Scott administration proposes slate of new emergency shelters
This story, by Report for America corps member Carly Berlin, was produced through a partnership between VTDigger and Vermont Public.
As the COVID-era motel housing program nears its end in April, Agency of Human Services officials have shared their vision for accommodating the hundreds of households who will lose their shelter: by standing up a slate of new emergency shelters, fast.
“We are going to propose to establish emergency shelters for those still in hotels at the end of the current program this spring,” Department for Children and Families Commissioner Chris Winters told lawmakers at a Joint Fiscal Committee meeting on Tuesday. “It’s a costly and it’s a temporary measure, but it does represent a critical step toward a more sustainable solution.”
Lawmakers said they appreciated the sense of urgency around finding a solution to the end of the pandemic-era shelter program. But they expressed some concern over the prospect of setting up so many new shelters at once, when they often face community opposition, and require service providers to staff them.
“If you’re talking about April 1, we’ve got to think about, how do we streamline this?” said Sen. Richard Westman, a Republican representing the Lamoille District.
Winters acknowledged that establishing multiple shelters under such a tight timeline would be a tall task, and would require local buy-in and additional funding from the Legislature in the new year, though he declined to provide a cost estimate after the meeting.

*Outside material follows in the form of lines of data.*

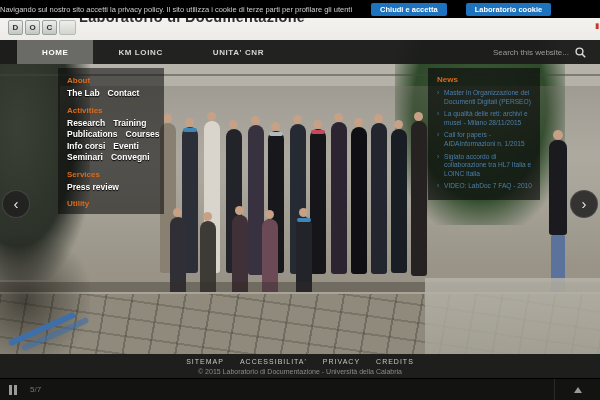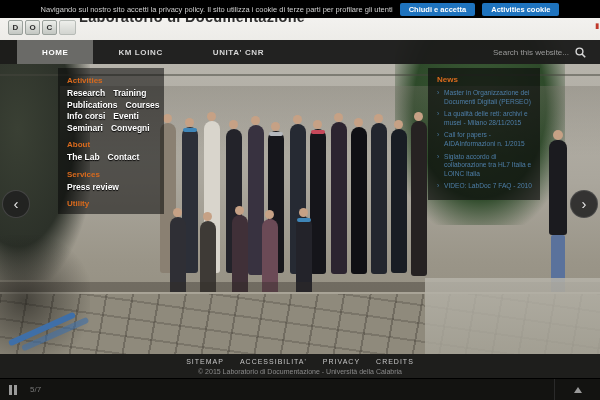--- a/index.html
+++ b/index.html
@@ -60,7 +60,7 @@
 
   
   .cookie { position:absolute; left:0; top:0; width:600px; height:18px; background:#000; z-index:50;
-            display:flex; align-items:center; justify-content:center; gap:7px; }
+            display:flex; align-items:center; justify-content:flex-start; gap:19px; }
   .cookie-msg { color:#cfcfcf; font-size:7.5px; }
   .cookie-btn { background:#1e73be; color:#fff; border:none; border-radius:2px;
                 font-size:7.5px; font-weight:bold; padding:2px 9px; height:13px; line-height:9px;

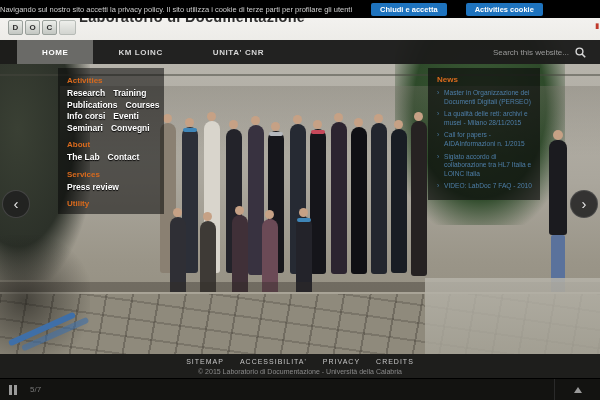--- a/index.html
+++ b/index.html
@@ -199,7 +199,7 @@
   <div class="cookie">
     <span class="cookie-msg">Navigando sul nostro sito accetti la privacy policy. Il sito utilizza i cookie di terze parti per profilare gli utenti</span>
     <button class="cookie-btn">Chiudi e accetta</button>
-    <button class="cookie-btn">Activities cookie</button>
+    <button class="cookie-btn">Laboratorio cookie</button>
   </div>
 
   <div class="left-menu">

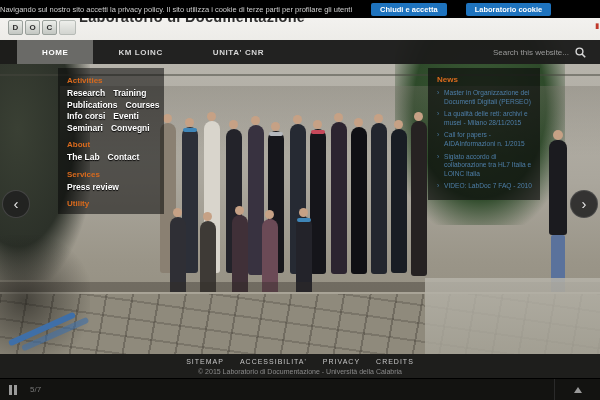--- a/index.html
+++ b/index.html
@@ -204,6 +204,13 @@
 
   <div class="left-menu">
     <div class="menu-sec">
+      <div class="menu-title">About</div>
+      <div class="menu-row">
+        <span class="menu-link">The Lab</span>
+        <span class="menu-link">Contact</span>
+      </div>
+    </div>
+    <div class="menu-sec">
       <div class="menu-title">Activities</div>
       <div class="menu-row">
         <span class="menu-link">Research</span>
@@ -220,13 +227,6 @@
       <div class="menu-row">
         <span class="menu-link">Seminari</span>
         <span class="menu-link">Convegni</span>
-      </div>
-    </div>
-    <div class="menu-sec">
-      <div class="menu-title">About</div>
-      <div class="menu-row">
-        <span class="menu-link">The Lab</span>
-        <span class="menu-link">Contact</span>
       </div>
     </div>
     <div class="menu-sec">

He framed the plan as a form of triage. When lawmakers extended the pandemic-era motel program for some households in June, they tasked officials with tracking and reporting the progress of people exiting it. That progress has been slow: A little over 470 households have left the program since July, and more than 800 remain, according to the most recent update provided to lawmakers.
Officials anticipate more people will seek shelter in hotels as the weather gets colder, through a separate and ongoing emergency housing program.

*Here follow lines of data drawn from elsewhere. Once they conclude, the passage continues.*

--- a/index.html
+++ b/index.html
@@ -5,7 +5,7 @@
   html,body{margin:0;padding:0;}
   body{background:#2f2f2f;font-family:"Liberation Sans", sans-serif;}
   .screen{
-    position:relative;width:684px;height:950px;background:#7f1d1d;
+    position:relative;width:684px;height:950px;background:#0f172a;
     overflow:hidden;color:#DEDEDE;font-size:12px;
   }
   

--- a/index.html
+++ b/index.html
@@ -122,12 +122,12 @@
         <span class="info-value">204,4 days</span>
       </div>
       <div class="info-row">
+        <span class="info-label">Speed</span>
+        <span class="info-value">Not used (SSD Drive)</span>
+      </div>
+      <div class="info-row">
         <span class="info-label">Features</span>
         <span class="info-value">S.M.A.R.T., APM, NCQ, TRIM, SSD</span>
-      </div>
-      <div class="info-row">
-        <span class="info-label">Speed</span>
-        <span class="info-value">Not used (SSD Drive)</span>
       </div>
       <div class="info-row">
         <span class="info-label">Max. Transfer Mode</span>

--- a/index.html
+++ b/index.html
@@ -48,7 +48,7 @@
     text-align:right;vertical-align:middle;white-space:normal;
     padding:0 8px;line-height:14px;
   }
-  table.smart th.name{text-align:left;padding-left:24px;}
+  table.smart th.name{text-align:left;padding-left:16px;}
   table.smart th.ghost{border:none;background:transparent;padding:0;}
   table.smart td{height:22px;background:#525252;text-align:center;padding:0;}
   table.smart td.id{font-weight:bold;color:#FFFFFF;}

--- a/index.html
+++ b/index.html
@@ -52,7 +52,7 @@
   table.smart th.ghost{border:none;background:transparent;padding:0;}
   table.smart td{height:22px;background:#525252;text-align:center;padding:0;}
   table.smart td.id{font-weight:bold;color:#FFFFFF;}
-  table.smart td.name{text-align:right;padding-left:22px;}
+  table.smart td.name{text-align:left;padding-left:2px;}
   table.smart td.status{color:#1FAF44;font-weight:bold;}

Part of the problem, Winters said, is the lack of available permanent housing.
“Until we have more units, the [emergency shelter] plan is not going to solve the underlying issues – either for the June 30 cohort, or the broader population that’s experiencing homelessness right now,” he said.
The shelter proposal came as part of a broader housing reform pitch from members of Gov. Phil Scott’s administration, who used Tuesday’s meeting to lay out their 2024 legislative priorities to lawmakers.
Their underlying message: While the Legislature has passed historic zoning reforms aimed at encouraging more housing development – and dedicated hundreds of millions of dollars to bringing new units online over the last several years – those reforms and investments have not gone far enough to meet Vermont’s acute housing deficit.
Over the last several months, the Agency of Human Services and the Agency of Commerce and Community Development have teamed up to set housing priorities, said ACCD Secretary Lindsay Kurrle.
“The result of our work has convinced us that under current regulatory tax policy and economic conditions that have evolved over many decades, that Vermont cannot solve our pricing or housing crisis at any level for any population by simply nibbling around the edges on this issue,” Kurrle said. “We must be more bold in our actions.”
Alex Farrell, the newly appointed commissioner of the Department of Housing and Community Development, spelled out a menu of policy tools the governor’s administration wants lawmakers to consider in the new year. Chief among them are further changes to Act 250, Vermont’s decades-old land use law.
Last legislative session, lawmakers carved out exemptions for some housing developments to bypass the Act 250 review process. Farrell suggested that they go further next year, and exempt all housing projects within state-designated development areas from the Act 250 process – and to expand beyond those designation boundaries slightly to allow for housing development outside of floodplains, where many Vermont downtowns are located. He also suggested raising the bar for Act 250 review in areas that already have water and sewer connections.
Farrell recommended that lawmakers look into altering tax policies, such as the trigger for the capital gains tax, which, he said, act as “barriers to investing in housing,” both for new construction and rehabilitation of units that have fallen into disrepair. And he recommended targeting state investments in infrastructure to ease the construction of new housing, including the possibility of a revolving loan fund for municipalities and developers to gain financing for things like new roads.
The officials touted these measures as ways to ease the creation of new housing – which they hope will also ease the state’s homelessness crisis.
“For every day that we wait to build more housing units, is another day that we have to shelter somebody in an untenable situation,” Winters said.